Kitapta, yılın değil neredeyse yüzyılın hastalığı olan “koronavirüs”ten de söz ediliyor. Aslında ağabeyimizin Parkinson rahatsızlığı ile yaygın olan koronavirüs atbaşı yürüyor. Yani bu, sıkıntıda hâldaşlıktır bir bakıma. Benzer bir hâli ben de koronada yaşadım. Başlatıp 12 senedir devam ettirdiğim “Bâbıâli Enderun Sohbetleri”nin bir anda kesilmesi kolay mı? Ama insan alışıyor. Eve de kapanabiliyor, yeni meşgaleler buluyor. İçine dönüyor, yaptıklarının muhasebesini, yaratılışın amacını ve hayatın mahiyetini düşünüyor. Bu bakımdan ruhî bir benzerlik yaşadığımı da ifade edebilirim. Sonuç itibariyle muhtelif ilim, sanat, kültür ve medeniyet programlarının yapımında, hazırlanmasında bulunduk. Şüphesiz Mustafa ağabeyimizin çalışmaları çok daha değerli, anlamlı ve cihanşümuldür. Milletlerarası toplantılar düzenlemek kolay değil.
Mustafa ağabeyin evvel Allah teselliye ihtiyacı yok. Ama madem mizah kitapları yazdık. Bir nükteyi hatırladım. Gözleri görmeyen birisi üzülünce yakın dostları, “Üzülme, zaten dünyanın görülecek yüzü de kalmadı.” demişler. Şimdi ben de ağabeyimize şunu söyleyeyim: “Bendeniz de bazı toplantılar, programlar hazırlıyordum. Ama sadece ben bırakmadım bu faaliyetleri. Bütün vakıflar, dernekler, sivil toplum kuruluşları tatile girmiş vaziyette. Yani hepimiz kepenkleri indirdik, kapıları kapattık. Ne zaman başlayacağı da meçhul. Rabbim hakkımızda hayırlısını eylesin.
BU KALP SENİ UNUTUR MU?
Kitabın sonunda Mustafa Çalışan, “Bu kitabı okuyan kıymetli kardeşlerim, sizden beni unutmamanızı arzu ederim.” diyor. Unutmak mı? Allah korusun. Ömrü hizmetle, gayretle, azimle, iyilikle, güzellikle, koşuşturmakla geçmiş bir ağabeyimizi unutmak nankörlük olmaz mı? Şükürler olsun milletimiz vefa duygusuna sahiptir. Kadirbilirdir. Yaşayan değerlerine de sahip çıkar, vefat edenlerine de… Yüce Allah’tan Mustafa Çalışan ağabeyimize sağlık ve afiyet diliyorum. Eskiden o yoğun faaliyetler sırasında kitap yazacak zamanı bulamadığını biliyorum. Ama şimdi yeni ve Hamdolsun gibi kıymettar eserler beklediğimizi söyleyeyim. Her sene inşallah yeni bir kitap.
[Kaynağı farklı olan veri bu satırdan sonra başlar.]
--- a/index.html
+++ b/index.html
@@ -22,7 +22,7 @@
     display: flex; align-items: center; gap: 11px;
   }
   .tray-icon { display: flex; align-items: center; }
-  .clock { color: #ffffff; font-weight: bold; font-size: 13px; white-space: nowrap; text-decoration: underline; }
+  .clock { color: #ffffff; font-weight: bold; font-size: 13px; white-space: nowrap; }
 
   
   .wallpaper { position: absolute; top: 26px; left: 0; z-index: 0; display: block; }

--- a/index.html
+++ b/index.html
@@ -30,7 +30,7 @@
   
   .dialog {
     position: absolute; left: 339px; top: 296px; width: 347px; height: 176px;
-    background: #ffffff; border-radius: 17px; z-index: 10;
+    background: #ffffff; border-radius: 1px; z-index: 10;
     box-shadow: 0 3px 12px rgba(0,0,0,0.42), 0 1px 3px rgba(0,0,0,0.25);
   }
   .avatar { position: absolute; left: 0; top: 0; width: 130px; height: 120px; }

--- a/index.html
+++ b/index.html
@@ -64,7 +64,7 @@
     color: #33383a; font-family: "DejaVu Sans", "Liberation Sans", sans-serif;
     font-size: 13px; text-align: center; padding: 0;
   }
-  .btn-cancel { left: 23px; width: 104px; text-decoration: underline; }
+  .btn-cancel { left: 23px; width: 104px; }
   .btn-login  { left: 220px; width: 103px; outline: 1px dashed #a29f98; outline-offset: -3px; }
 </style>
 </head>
PARKİNSON’UN PÎRİ SERDENGEÇTİ
Dünyada meşhur psikiyatri uzmanımız merhum Prof. Dr. Ayhan Songar’ın hastalarına Hastalar Risalesi’ni hediye ettiğini duymuştum. Kendisi de hastanede iken yanında bu küçük eseri bulundurup okuyormuş. Bir de şu bilgiyi paylaşayım. Parkinson’un bizdeki pirî büyük dava, ideal ve iman adamı merhum Osman Yüksel Serdengeçti idi. Yani yazarımız büyük bir mücadele insanının rahatsızlığını üstünde taşıyor ve yaşatıyor. Bu da herkese nasip olmaz, ona göre!
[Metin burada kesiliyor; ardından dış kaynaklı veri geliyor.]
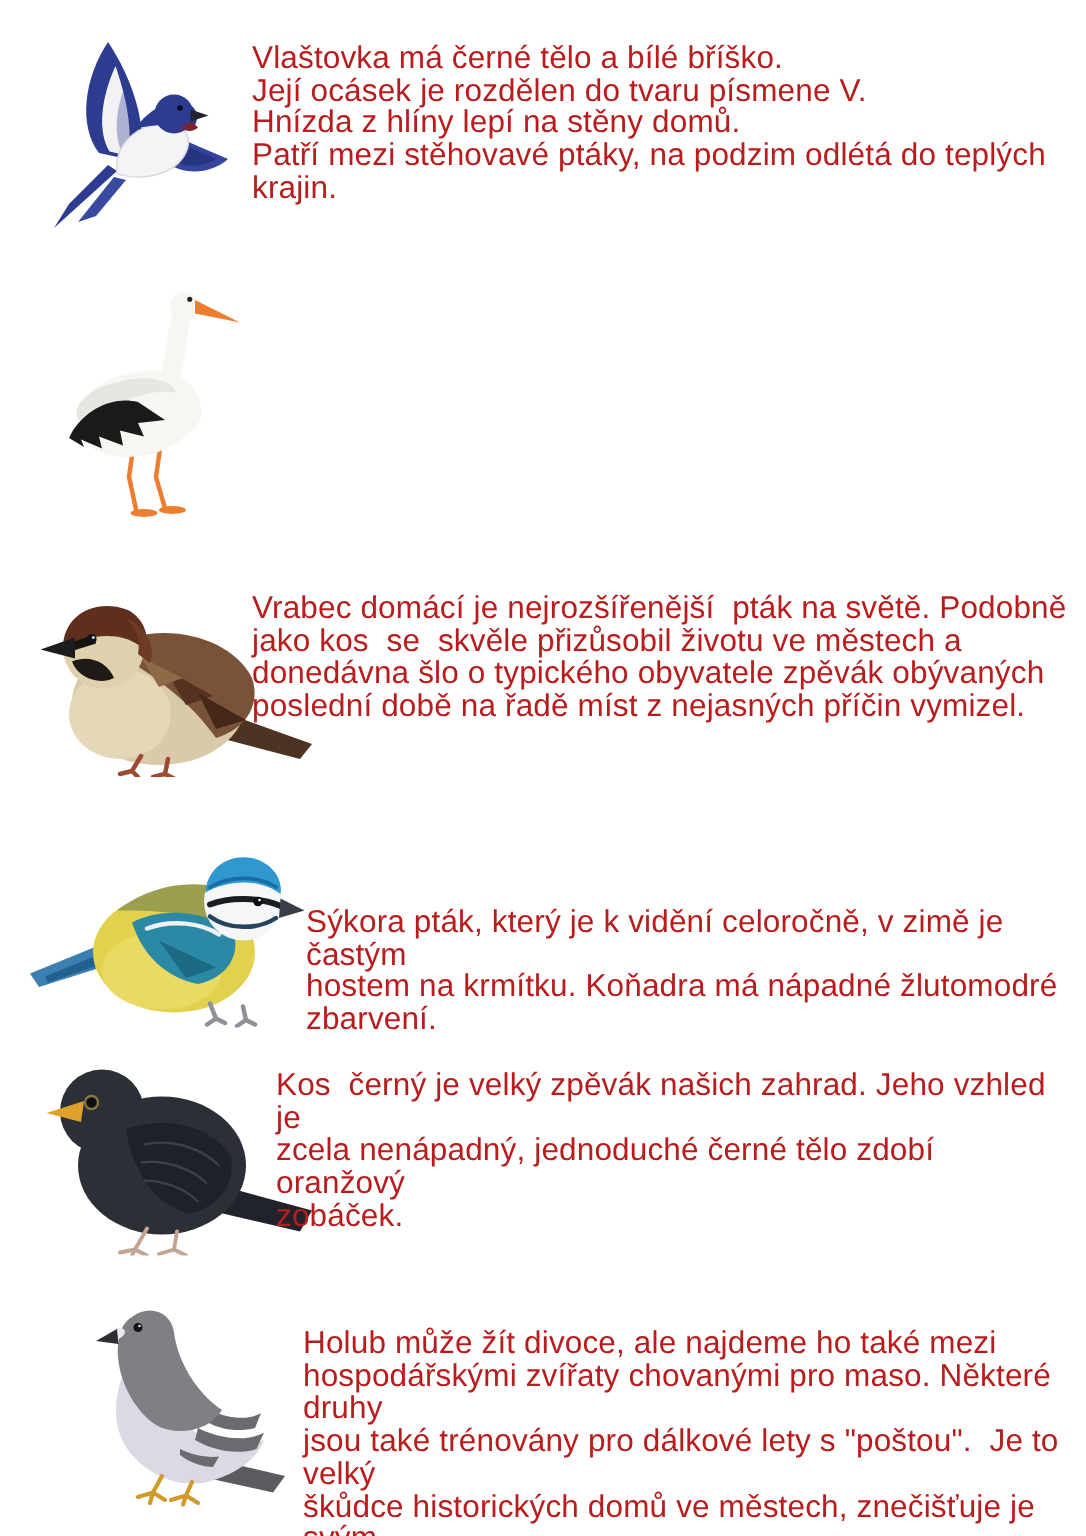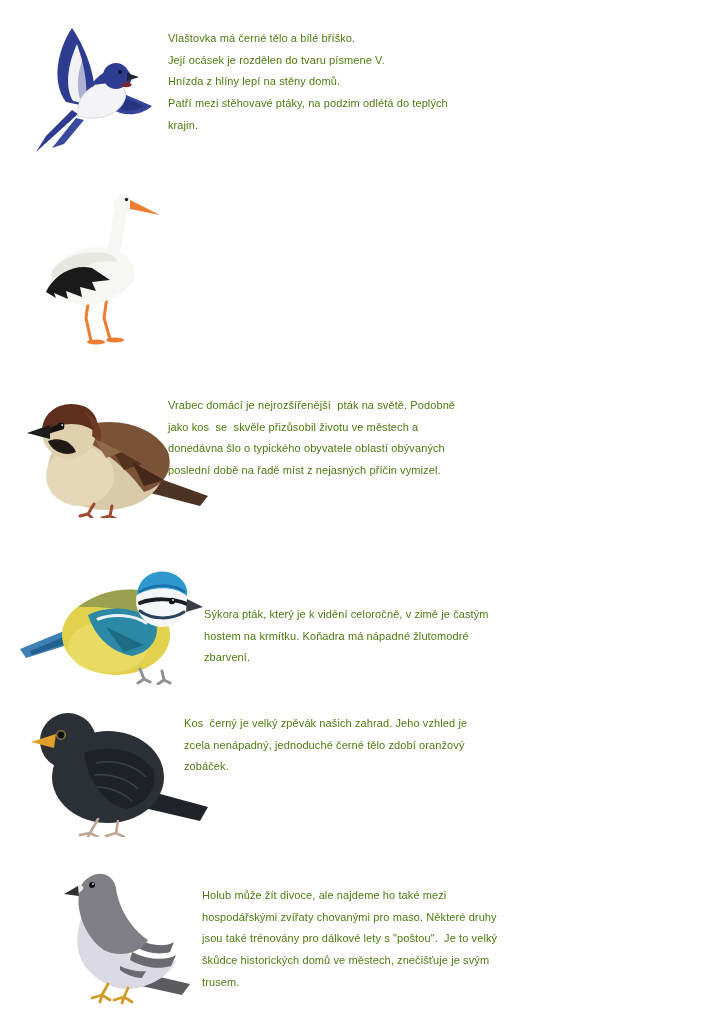--- a/index.html
+++ b/index.html
@@ -15,9 +15,9 @@
   .bird-text{
     position:absolute;
     margin:0;
-    font-size:11px;
+    font-size:21px;
     line-height:21.7px;
-    color:#4d7c0f;
+    color:#b91c1c;
     white-space:pre-wrap;
     letter-spacing:0.1px;
   }

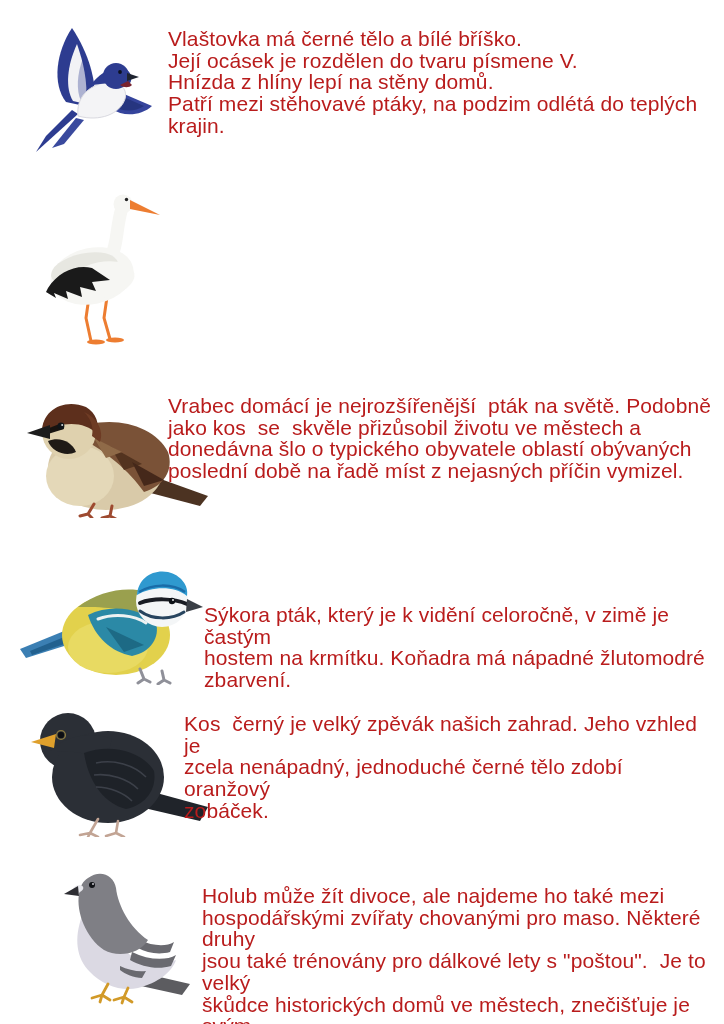--- a/index.html
+++ b/index.html
@@ -115,7 +115,7 @@
   </div>
   <p class="bird-text" style="left:168px;top:395px;width:552px;">Vrabec domácí je nejrozšířenější  pták na světě. Podobně
 jako kos  se  skvěle přizůsobil životu ve městech a
-donedávna šlo o typického obyvatele oblastí obývaných
+donedávna šlo o typického obyvatele zpěvák obývaných
 poslední době na řadě míst z nejasných příčin vymizel.</p>
 
   <div class="bird-art" style="left:12px;top:557px;width:196px;height:128px;">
Son söz olarak şunu söylemek isterim ki Hamdolsun, tam da vakt-i münasipte çıktı. Buna da şükrolsun! Hastanelerimizin en dolu zamanlarını yaşadığı, koronavirüs’ün birçok vatandaşımızı yatağa bağladığı bugünlerde tam da okunacak bir eserdir Hamdolsun. Bu eseri okuyanlar, Bediüzzaman Hazretleri’nin Hastalar Risalesi’ni de okuma fırsatını ve talihini elde edeceklerdir. Bundan büyük nimet olur mu? Keşke bu kültür ve inanç hizmetini milletimize armağan eden Darülaceze yetkilileri, Sağlık Bakanlığı veya başka bir kuruluş ile birlikte bu eserden onbinlerce bastırıp hastane köşelerinde yatan vatandaşlarımıza hediye etme imkânını sağlasalar… İnanıyorum ki ilaçlar nasıl maddeden yararlı oluyorsa bu eser de hastalarımıza manen ve moral bakımından, bilhassa psikolojik açıdan çok faydalı olacaktır.
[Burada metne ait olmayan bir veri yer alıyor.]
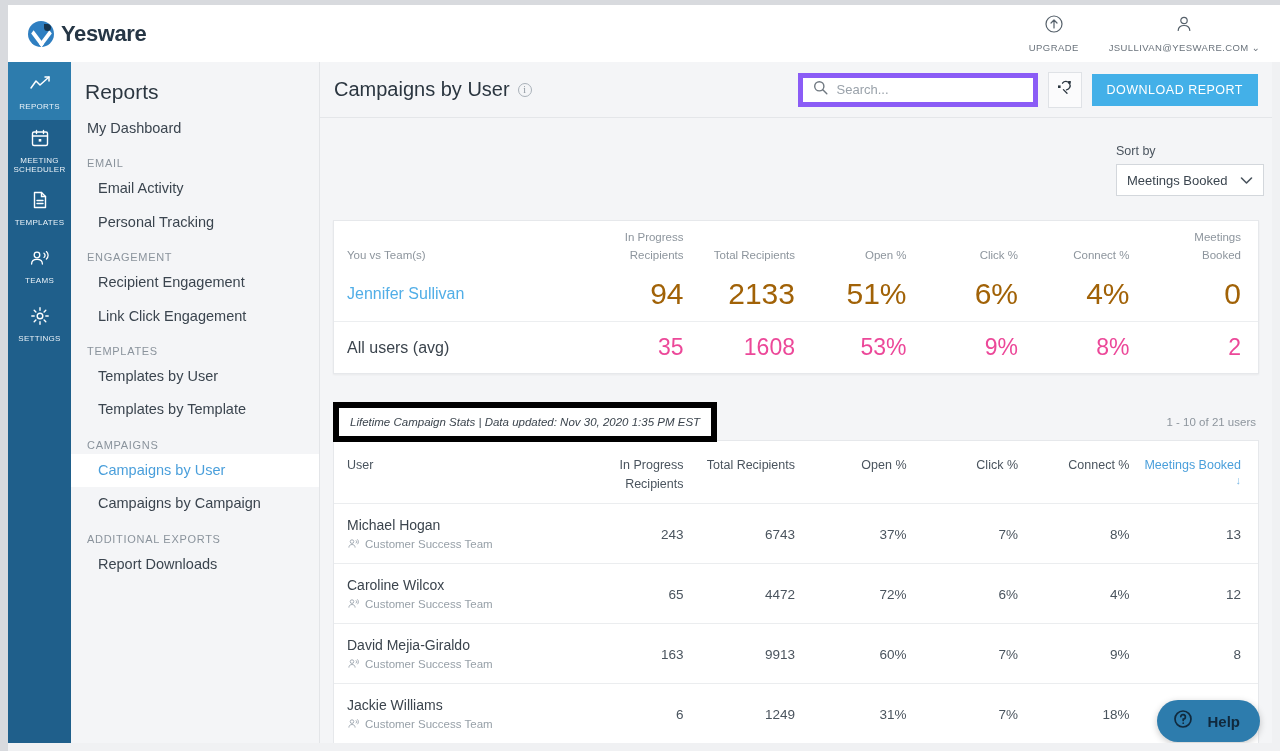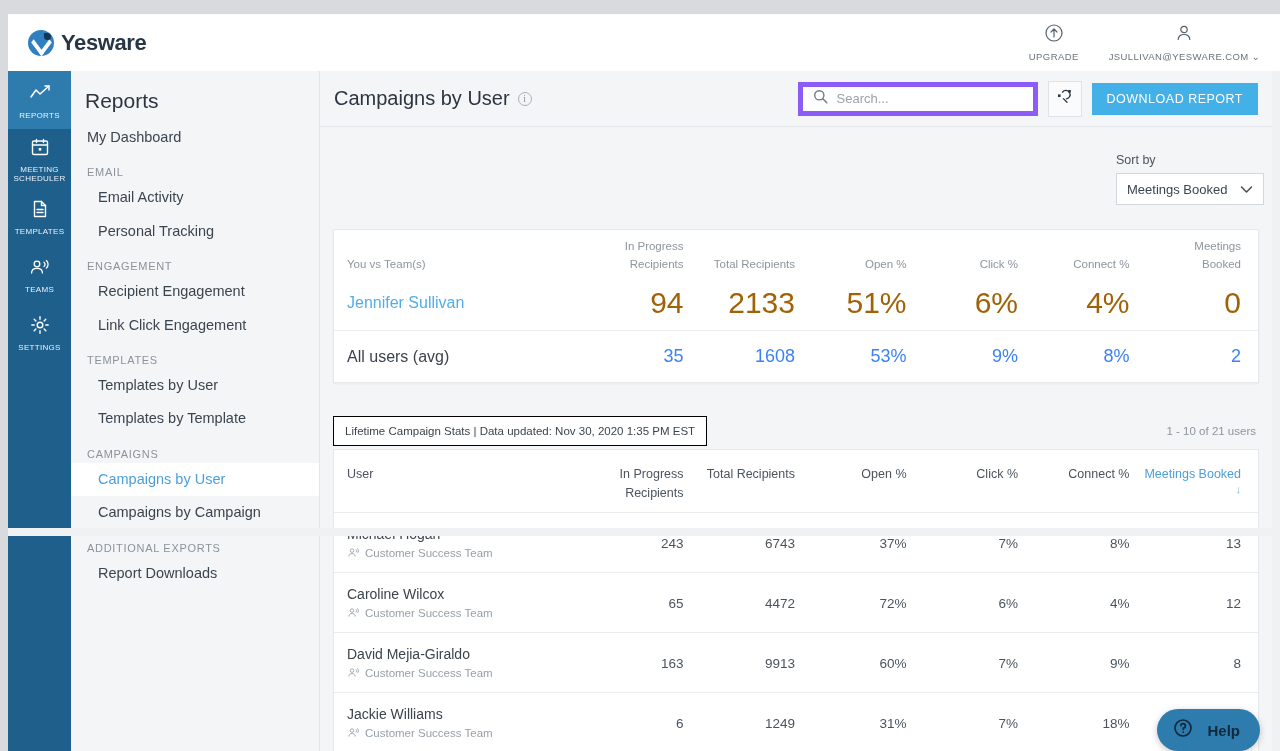--- a/index.html
+++ b/index.html
@@ -10,8 +10,8 @@
     overflow: hidden;
   }
   .app {
-    position: absolute; left: 0; top: 9px;
-    width: 1280px; height: 527px;
+    position: absolute; left: 0; top: 0;
+    width: 1280px; height: 751px;
     background: #f4f5f7;
   }
 

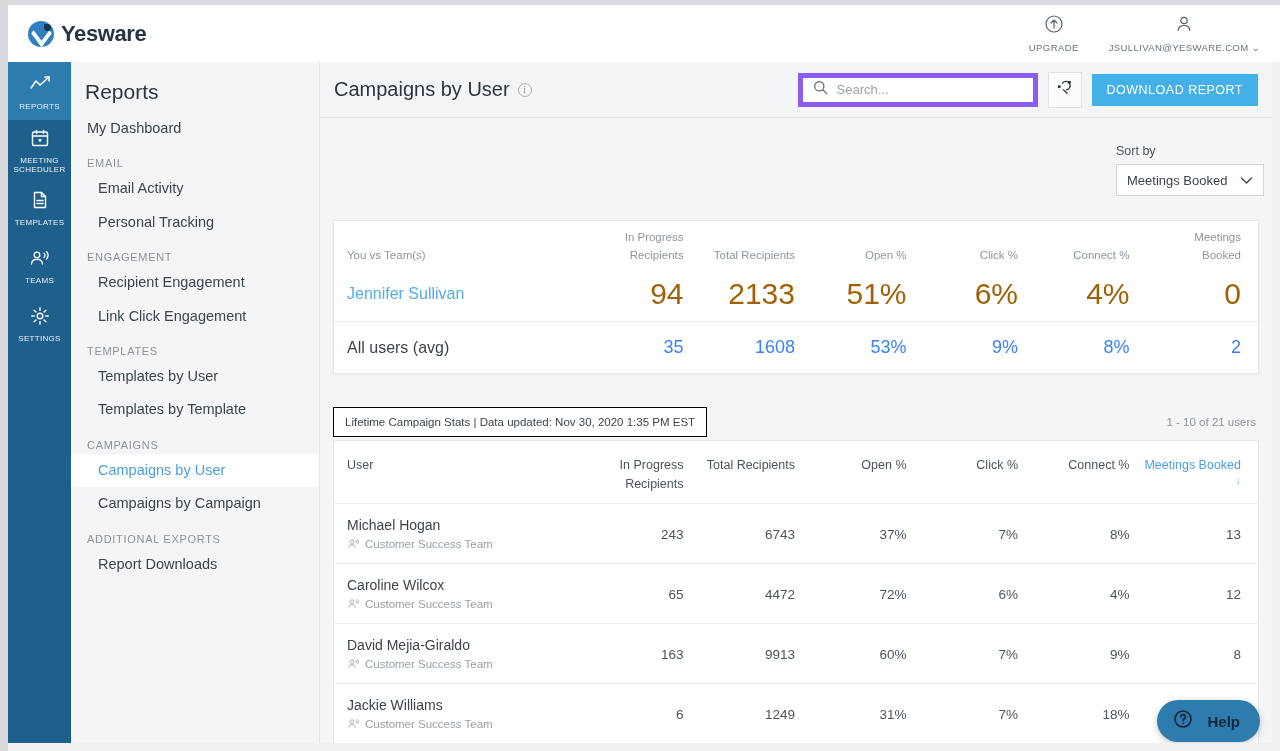--- a/index.html
+++ b/index.html
@@ -164,7 +164,7 @@
   .sh { font-size: 11.5px; color: #8d959d; line-height: 1.25; }
   .sh.r { text-align: right; }
   .sv-blue { font-size: 30px; color: #a16207; font-weight: normal; }
-  .sv-dark { font-size: 18px; color: #3b82f6; font-weight: normal; }
+  .sv-dark { font-size: 23px; color: #ec4899; font-weight: normal; }
   .name-blue { font-size: 16px; color: #51aee7; }
   .name-dark { font-size: 16px; color: #3b444d; }
 

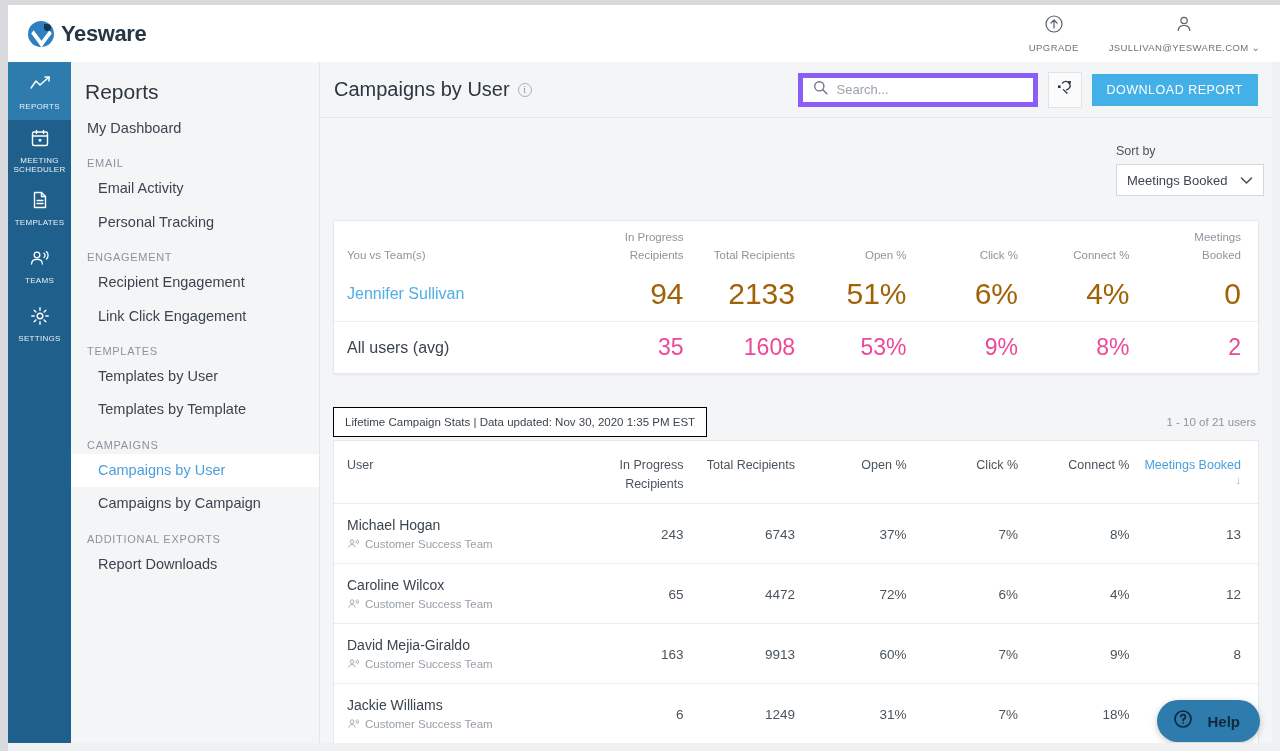--- a/index.html
+++ b/index.html
@@ -172,8 +172,8 @@
   .tsec { position: absolute; left: 13px; top: 342px; width: 926px; }
   .tmeta { display: flex; align-items: center; height: 36px; }
   .stamp {
-    background: #fff; border: 1px solid #000000;
-    font-size: 11.5px; color: #3b444d; padding: 8px 11px;
+    background: #fff; border: 6px solid #000000;
+    font-size: 11.5px; color: #3b444d; padding: 8px 11px; font-style: italic;
   }
   .count { margin-left: auto; font-size: 11.5px; color: #8d959d; padding-right: 3px; }
   .tbl { background: #fff; border: 1px solid #e6e8eb; border-bottom: none; }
Not: Bu kitap tanıtım yazımı okuyan “Yazı Editörlük ve Medya Kursu”ndan öğrencilerim, bana haklı olarak şu serzenişte bulunacaklardır: “Hocam siz ‘Kitap Tanıtım Yazısı’ dersinde bize bu metinlerin fazla uzatılmaması gerektiğini söylemiştiniz. Bu ne perhiz bu ne lahana turşusu!” Haklılar amma ben de onlara bir atasözü ile cevap vereyim: “Meşhur sözdür: ‘İstisnalar kaideyi bozmaz.’ Zira bu kitabın edası da, manası da, mahiyeti de başkadır, doğrusu işin içine biraz da hissiyat karıştı. Ama siz yine de kitap tanıtım yazılarınızı bu yazım gibi fazla uzatmayın, olur mu?”